What is it? The Aspiration Procedure is handheld device that applies gentle pressure to "bring down" the early pregnancy tissue. The doctor inserts a speculum (like a pap smear). She numbs the cervix with lidocaine. She inserts a thin cannula (like a straw) through the natural opening of the cervix. She attaches the Aspiration device which provides gentle suction. The menstrual lining and early pregnancy tissue naturally detaches from the uterine wall, and into the device. The uterus contracts in response to the procedure, so there is some natural healthy period-like cramping that resolves within a few minutes. There are no major complications because there is no scraping, no electric suction, and no general anesthesia. Within 10 minutes of starting the procedure, you feel completely better and are able to resume your normal activities.

Ideally, this procedure should be offered in a private, discreet doctor's office. You should have a scheduled, one hour appointment. You should be able to eat and drink normally before and after your visit. You should be in a dedicated examination room. You should be able to bring a companion to be with you the entire visit. You should be able to meet with your doctor and discuss your options.

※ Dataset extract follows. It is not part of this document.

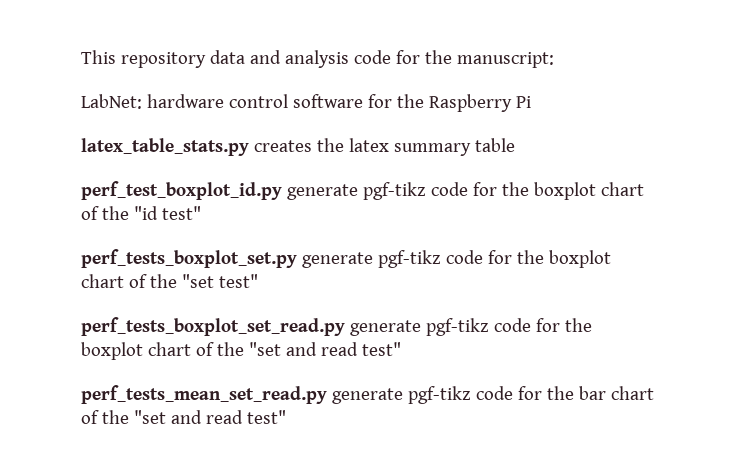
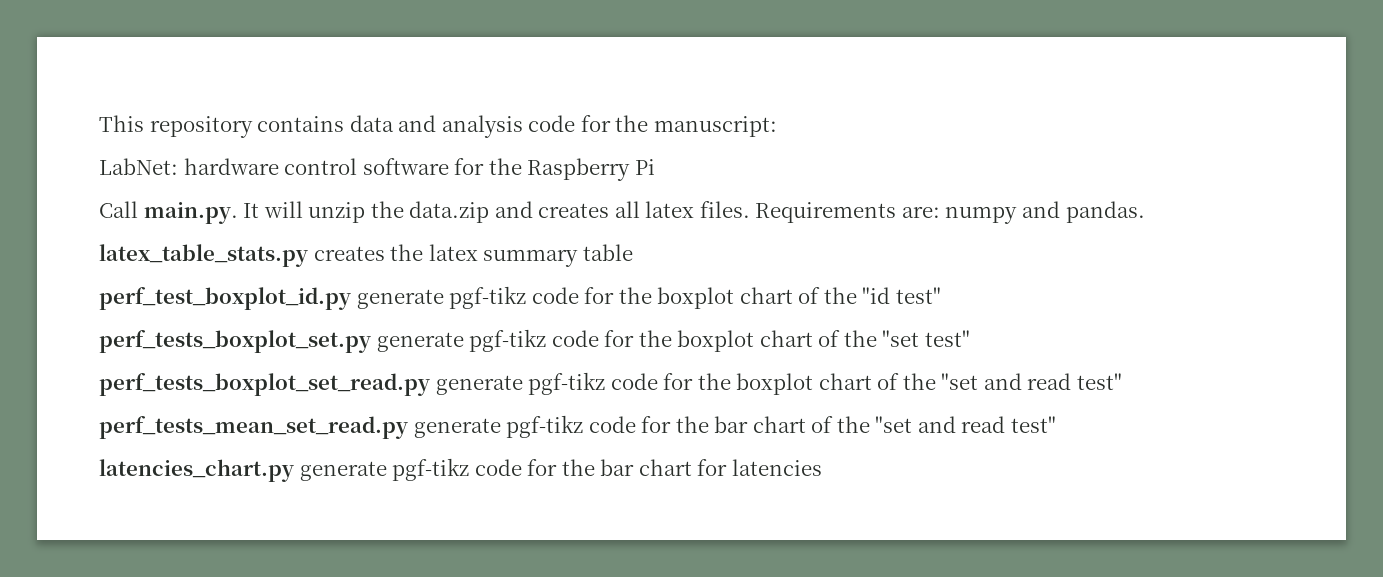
(206, 60) none -> [257,116,345,132] contains
(531, 102) none -> [99,201,1145,224] // Call main.py. It will unzip the data.zip and creates all latex files. Requirements are: numpy and pandas.
(286, 417) none -> [99,458,822,482] // latencies_chart.py generate pgf-tikz code for the bar chart for latencies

Sound too easy? Perhaps that's the issue. This simple procedure has the potential to take all of the punitiveness and politics out of ending early pregnancy.

Where do you get it? The Aspiration Procedure is endorsed by the World Health Organization as the safest early abortion method, yet it is extremely difficult to find a doctor who offers it. If you can get to New York City to an Early Options medical office (earlyabortionoptions.com) it is certainly worth your trip. At Early Options you are guaranteed to have a woman doctor, a scheduled appointment, a private examination room, and your companion is welcome to stay with you the entire visit. There are a few other family doctors that offer the Aspiration Procedure in the United States (earlyabortion.com).

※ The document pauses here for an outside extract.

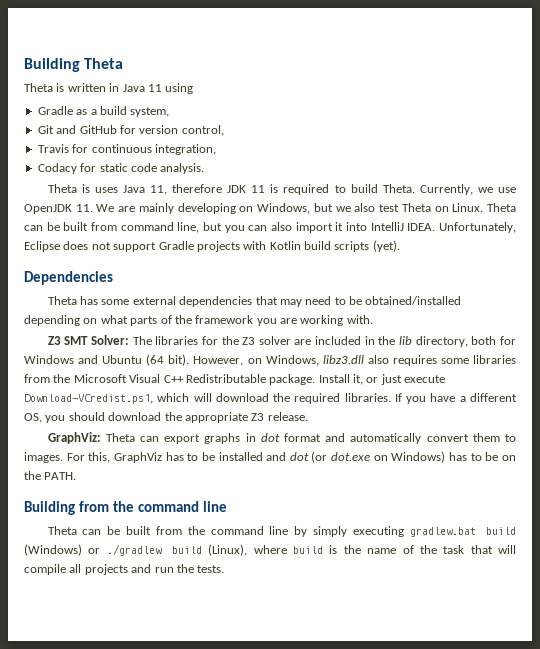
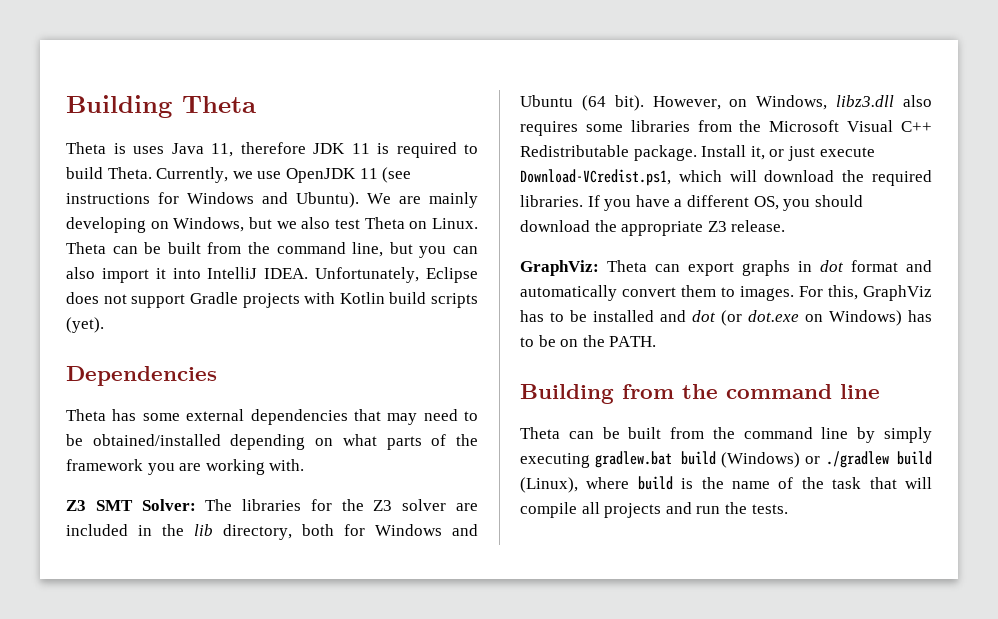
[24,83,194,94] [37,106,170,117] [37,125,224,136] [37,144,216,155] [37,163,205,174] // Theta is written in Java 11 using // Gradle as a build system, // Git and GitHub for version control, // Travis for continuous integration, // Codacy for static code analysis. -> (256, 104) none
[75,204,93,212] 11. -> [359,167,412,183] [66,192,359,208] 11 (see instructions for Windows and Ubuntu).
(117, 226) none -> [247,242,270,254] the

Beware of large abortion clinics that say they offer the Aspiration Procedure. Make sure to ask:
  • Does the doctor scrape the uterus? (they should not).
  • Is the procedure offered in a private examination room? (it should not be in an operating room)
  • Am I taken to a recovery area? (this should not be necessary)
  • Do I have an individual appointment or are other women scheduled at the same time?
  • Can I eat and drink before my visit? (you should be able to)
  • Can my companion accompany me for the entire visit? (they should be able to)
  • How long will I be in the clinic? (should be less than 2 hours).

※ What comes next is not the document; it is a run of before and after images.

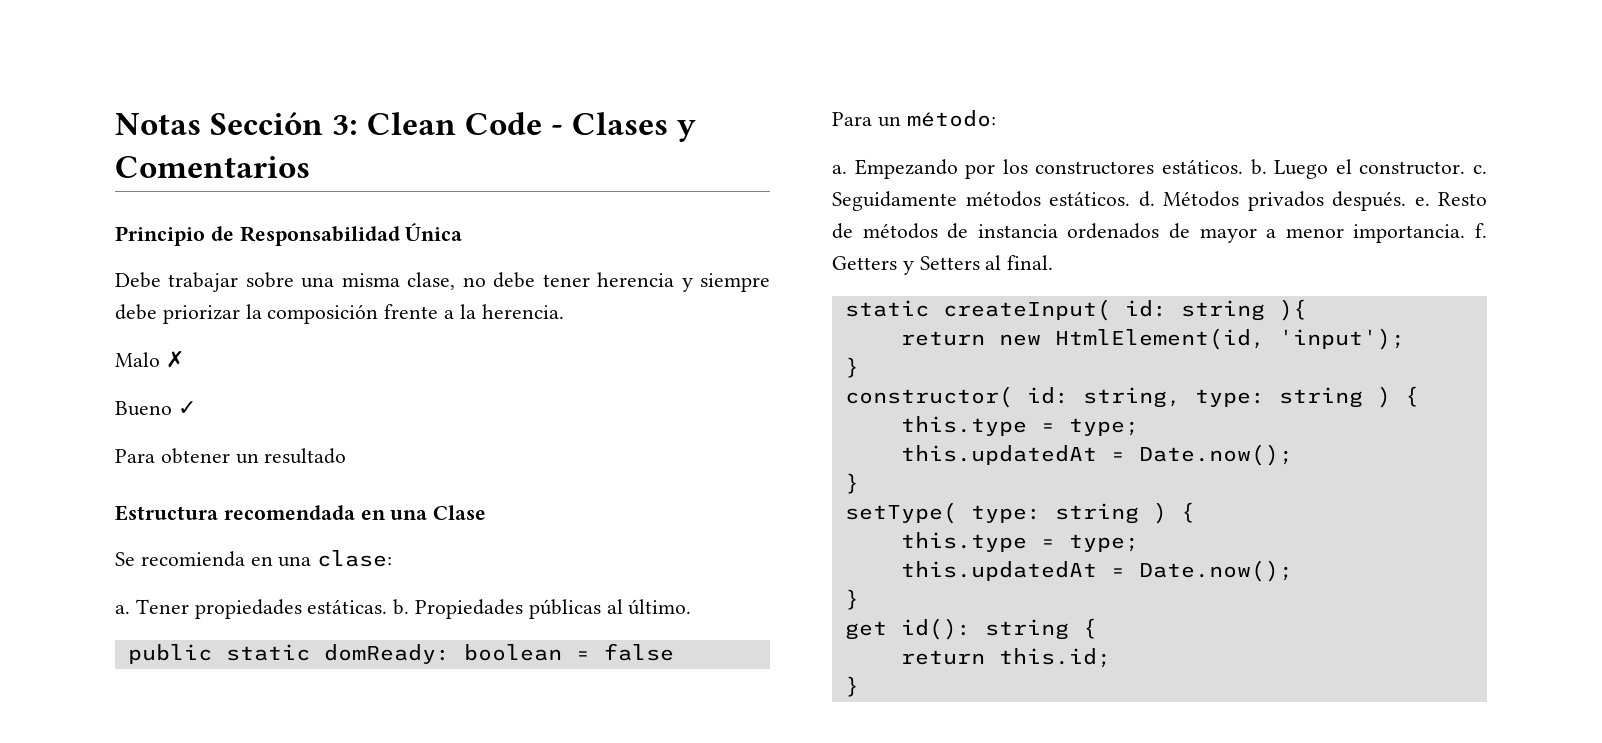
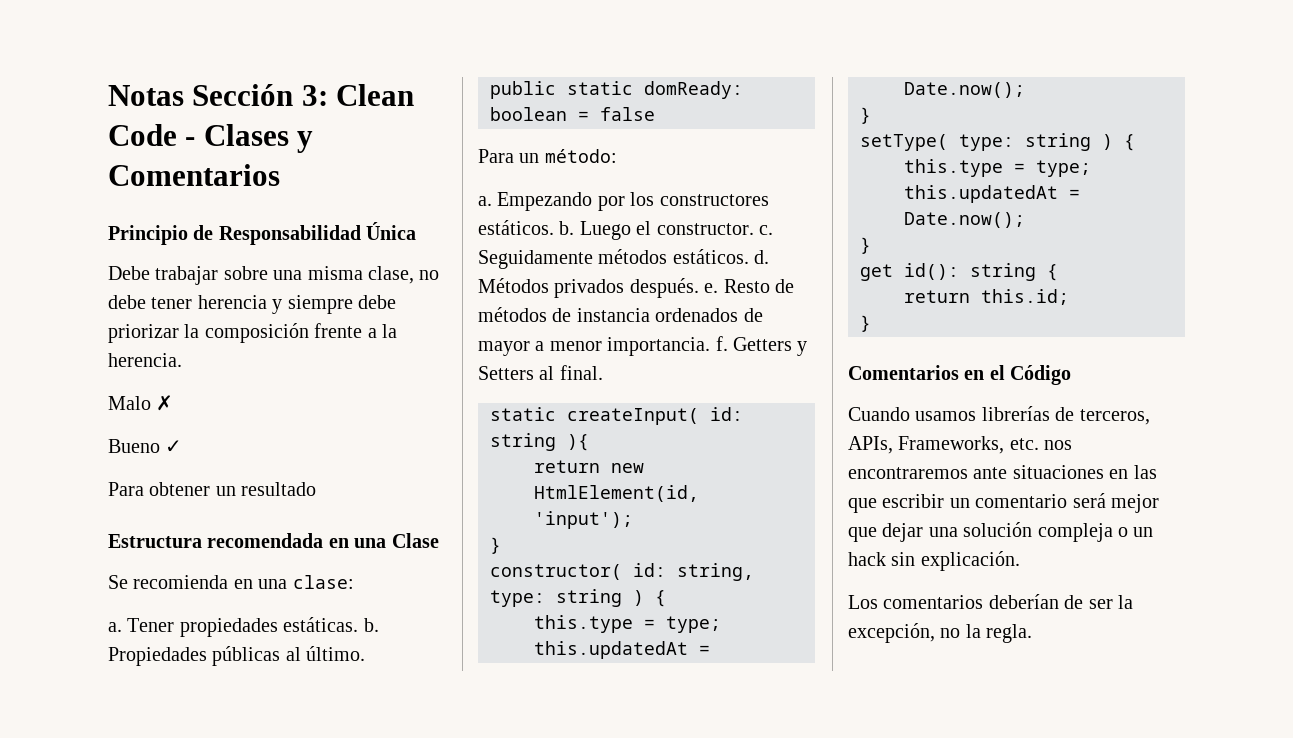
(859, 686) none -> [848,365,1072,385] [848,406,1150,425] [848,436,1073,454] [848,465,1157,479] [848,493,1159,513] [848,522,1154,542] [848,551,1020,571] [848,594,1133,609] [848,623,1033,643] // Comentarios en el Código // Cuando usamos librerías de terceros, APIs, Frameworks, etc. nos encontraremos ante situaciones en las que escribir un comentario será mejor que dejar una solución compleja o un hack sin explicación. // Los comentarios deberían de ser la excepción, no la regla.

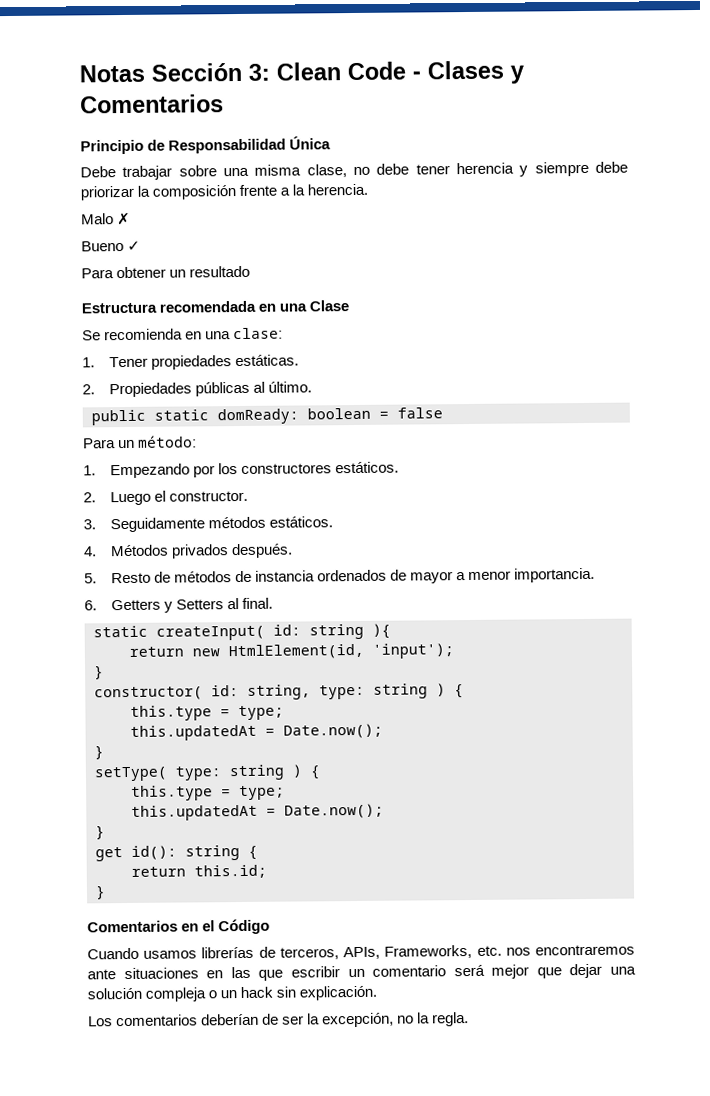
[108,622,122,632] a. -> [82,357,95,368] 1.
[363,618,379,632] b. -> [82,384,95,395] // 2.
[478,196,492,206] a. -> [83,465,96,476] 1.
[559,221,575,235] b. -> [83,492,96,503] // 2.
[759,225,773,235] c. -> [83,519,96,530] // 3.
[754,250,770,264] d. -> [83,546,97,557] // 4.
[704,283,719,293] e. -> [84,573,97,584] // 5.
[715,336,728,351] f. -> [84,600,97,611] // 6.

The Aspiration Procedure has the potential to transform early abortion into mainstream medical care. Doctors could learn to provide these services as part of their residency training. Women could access early abortion services at their family doctor's or gynecologist's office. Women and doctors who access or provide abortion services could no longer be targeted. More women need to know and advocate for the development of this procedure.